The People and Events That Shaped America's Modern Environmental Movement

by Tim Redmond & Marc Mowrey

Pub Date: Dec. 17th, 1993
ISBN: 0-688-10644-7
Publisher: Morrow/HarperCollins

A collage of verbal snapshots of environmental disasters, battles, activists, and trends—from the 1969 Santa Barbara offshore oil-drilling explosion to the 1992 celebration in Wallace, Louisiana, of victory over an environmentally threatening chemical company. Redmond (an editor at the San Francisco Bay Guardian) and Mowrey (a Bay area journalist) touch on matters ranging from the growing hole in the ozone layer to the inadequate response of the Reagan/Bush Administrations to the bombing of the Greenpeace ship The Russian Warrior in a New Zealand harbor. Environmentalist actions detailed here are as diverse as the harmless ``ecotage'' committed by one anonymous ``Fox'' who inspired the Earth First!- ers' monkey-wrenching campaigns to the famous battles to kill the SST; to save the dolphins from the tuna-fishers; to stop the TVA's proposed Tellico Dam. Some of these stories are told in stand-alone two-to-five-page bits, others in a few or several bits; and the installments of any one story might be consecutive or scattered throughout.
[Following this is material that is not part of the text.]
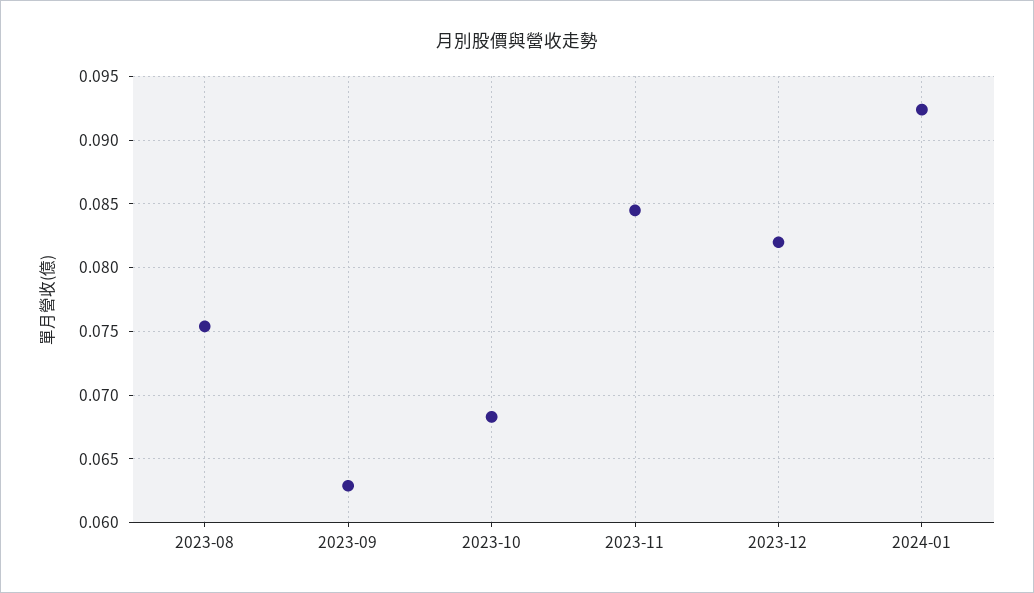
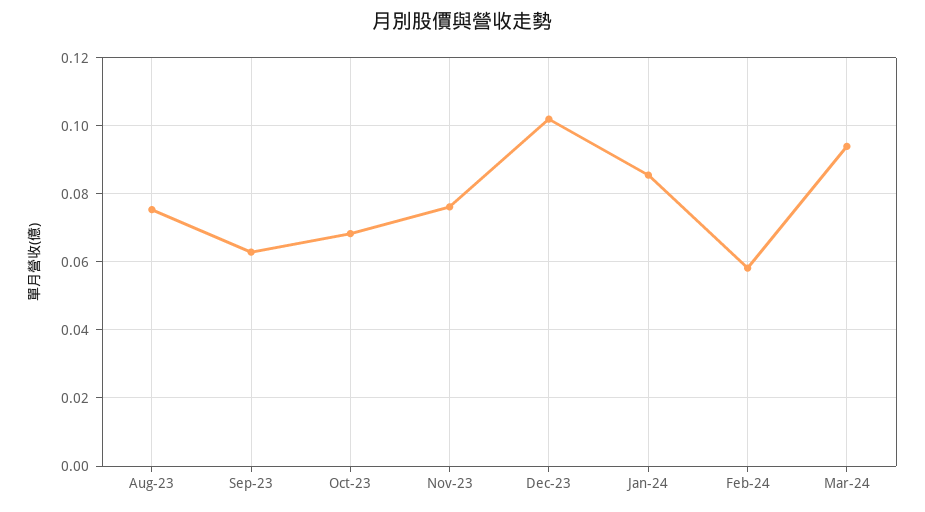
2023-11: 0.0845 -> 0.076
2023-12: 0.082 -> 0.102
2024-01: 0.0925 -> 0.086
Feb-24: none -> 0.058
Mar-24: none -> 0.094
Rather than concisely summarizing facts, issues, and arguments, the authors tend to focus on individual players and to present the stories in semidramatized scenes (``as the packed gallery watched...''), all of which makes for patchy coverage and jerky reading. Some of the material—Lois Gibbs's organizing at Love Canal; the Exxon Valdez episode—has also been told in more detail elsewhere. But Mowrey and Redmond spice the Seabrook story with reports of questionable behavior on the part of David Souter, now on the Supreme Court, and they offer an interesting sketch of Vice-President Gore, who has been dubbed the ``ozone man'' for his expressed concern but whose Congressional record on environmental issues was only average: He comes off here as a calculating opportunist. A wide-ranging sampling of cases and actors, though the bits and pieces don't add up to any coherent overview of the environmental movement. (Photographs)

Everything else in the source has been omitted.